Monday March 28th 2011
Market Refuses To Die....
by Jack Steiman www.SwingTradeOnline.com
Day after day we seem to hang in there better than most would expect when you look at things fundamentally. We have global problems. Japan has to deal with nuclear fallout after dealing with a major earthquake and tsunami. We know about the headaches in Libya. Portugal has default problems. Some of our own states here at home are dealing with bankruptcy with help from our Government. There certainly is enough out there to keep us wondering just how the stock market hangs so tough to the up side of the equation. Add in unemployment and a dead housing market and you sit there shaking your head each day you wake up and see the futures aren't bad at all.
I often wake up and think today's the day. Lock limit down. It just never happens. There were the usual problems overseas this weekend, yet we didn't fall pre-market. So up we went at the open, although it wasn't anything earth shattering. From there we got overbought again on the short-term 60-minute charts; thus, the usual pullback came along, but nothing bad at all. The Nasdaq under performed a drop most of the day but nothing earth shattering. Just a few heavier weighted stocks pulling things down a bit more than the Dow or S&P 500. In the end it wasn't an exciting day, but you have to feel good about the way it’s fighting through the classic wall of worry. A day the bulls can feel good about. Some unwinding took place. Deeper would be a bit better, but at least some took place. The daily charts remain far from overbought.
Oh, those nasty financials. A lead weight on the back of this market. Goldman Sachs (GS), Citigroup, Inc. (C), Wells Fargo & Company (WFC), Bank of America Corporation (BAC), just to mention a few. Can you just imagine how far this market would blast higher if those poor acting bank and financial stocks ever caught a real bid? The over hang from years gone by is still with this sector. The market understands, I gather, that the only reason they aren't collapsing further is because of Government Intervention. If they can't stand on their own two feel, then no one wants to really take a major risk getting too involved with them. They'd rather throw their dollars on technology growth companies. For now, it would be best if we held off from taking any new plays in this area of the market for a while longer at least.

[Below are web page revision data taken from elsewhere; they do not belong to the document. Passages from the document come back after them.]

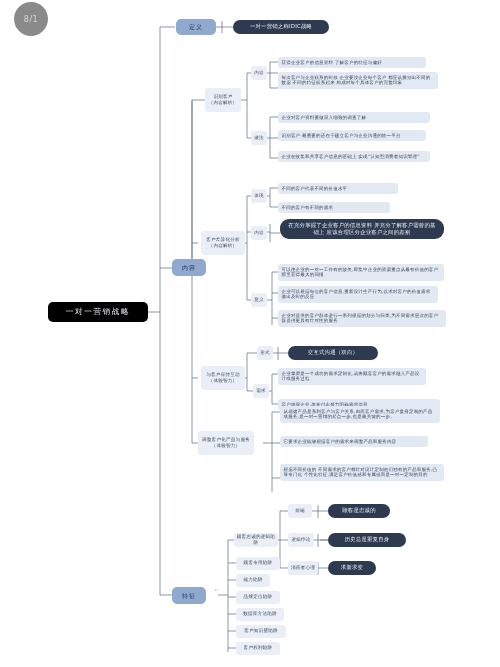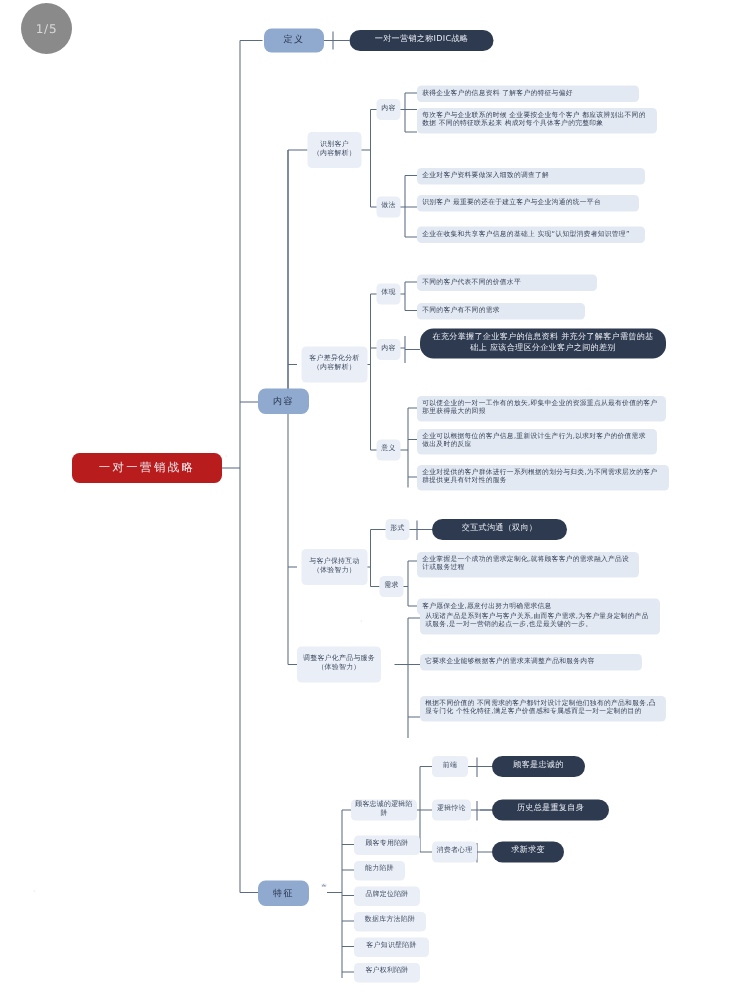--- a/index.html
+++ b/index.html
@@ -90,7 +90,7 @@
 
 <div id="canvas">
 
-  <div class="avatar">1/5</div>
+  <div class="avatar">8/1</div>
 
   <div class="wm w1">·</div>
   <div class="wm w2">·</div>

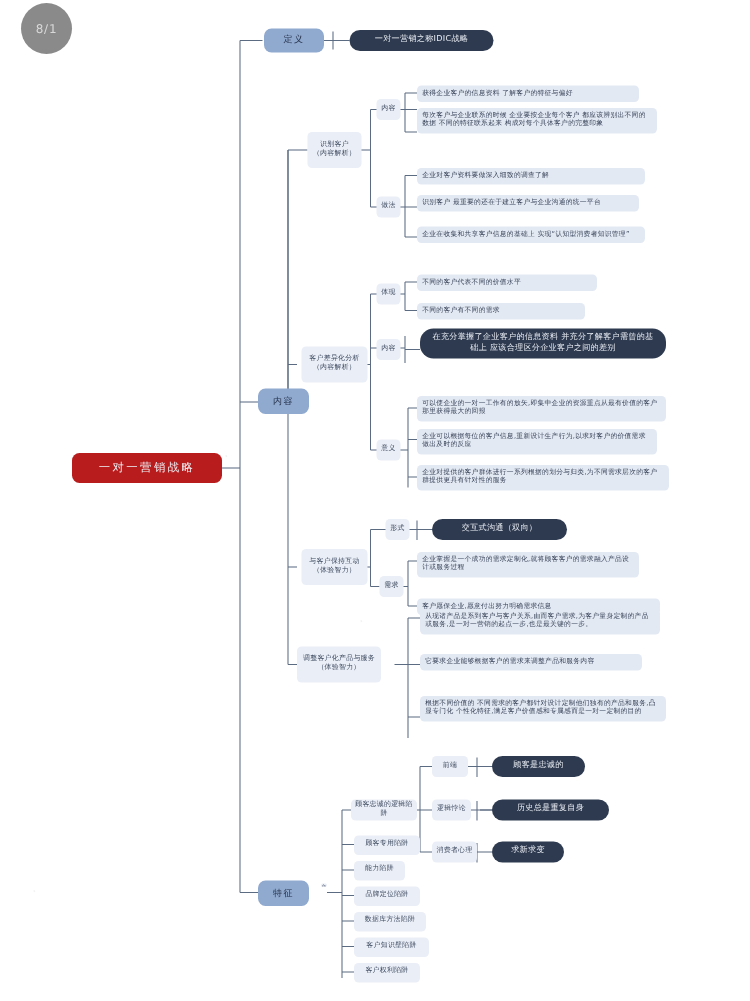--- a/index.html
+++ b/index.html
@@ -33,7 +33,7 @@
   }
   
   .root {
-    background:#b91c1c;
+    background:#000000;
     color:#eef1f7;
     border-radius:5px;
     font-size:7.6px;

Friday of this week we will get more insight on how this country is doing with regards to employment. Is it getting better? How fast are things improving? In other words, how well is QE2 working. If the growth is slow the Fed will want to try and keep printing in order to keep things status quo. If things are starting to genuinely improve you might start to hear for the first time in quite some time that they will be raising rates soon to curtail inflation woes that are really cranking up. Food, health care, and gasoline are out of control and only likely to get worse if those commodity prices keep rising. Bernanke likes to raise, but is clearly waiting on some reports that employment is rocking higher. Once he thinks this area is better he will take the foot off the gas and slow things down a bit. The market will probably respond negatively at first, but quickly bounce back once it seems that raising rates are not bad because the economy is improving. The report Friday will have some weight to where the market goes short-term. It would be nice to see some real growth.
This is a very busy week for the stock market. We have lots of other economic reports to keep a close eye on. Wednesday we get the pre-jobs report with the ADP jobs report, which hasn't been accurate with regards to how well Friday's big number will come in, but you have to pay attention to it anyway. I know the market will be. Thursday it's more about the jobs world as we get news on jobless claims. It's key to understanding how things may, or may not, be getting better for the average person looking for work. We also have the Chicago PMI, or purchasing managers report. A key area of the country to focus on how the growth in the economy is coming along. Back to Wednesday where we will also pay attention to the bull-bear spread and whether more fear is coming into the market. It got as high as 38%+ many weeks back. Now it’s down to 28%. 10% more bears is good, and thus, it's no longer an issue. However, in my eyes, the lower the spread the better it is for the bulls. By week’s end we will have much more insight on how the QE2 is doing and what to expect from Mr. Bernanke going forward.
Support on the S&P 500 is near 1300. Massive resistance is at 1344, or the past highs last seen. I think there's a decent chance we’ll get back up there over time. No guarantee, of course, but for now weakness can continue to be bought such as when the short-term 60-minute charts get oversold, or at least go back to decently neutral. If we do get back to 1344, or close, we will have some negative divergences to deal with. But no worries about that now. For now, we continue to believe that some exposure on the long side is the way to be playing.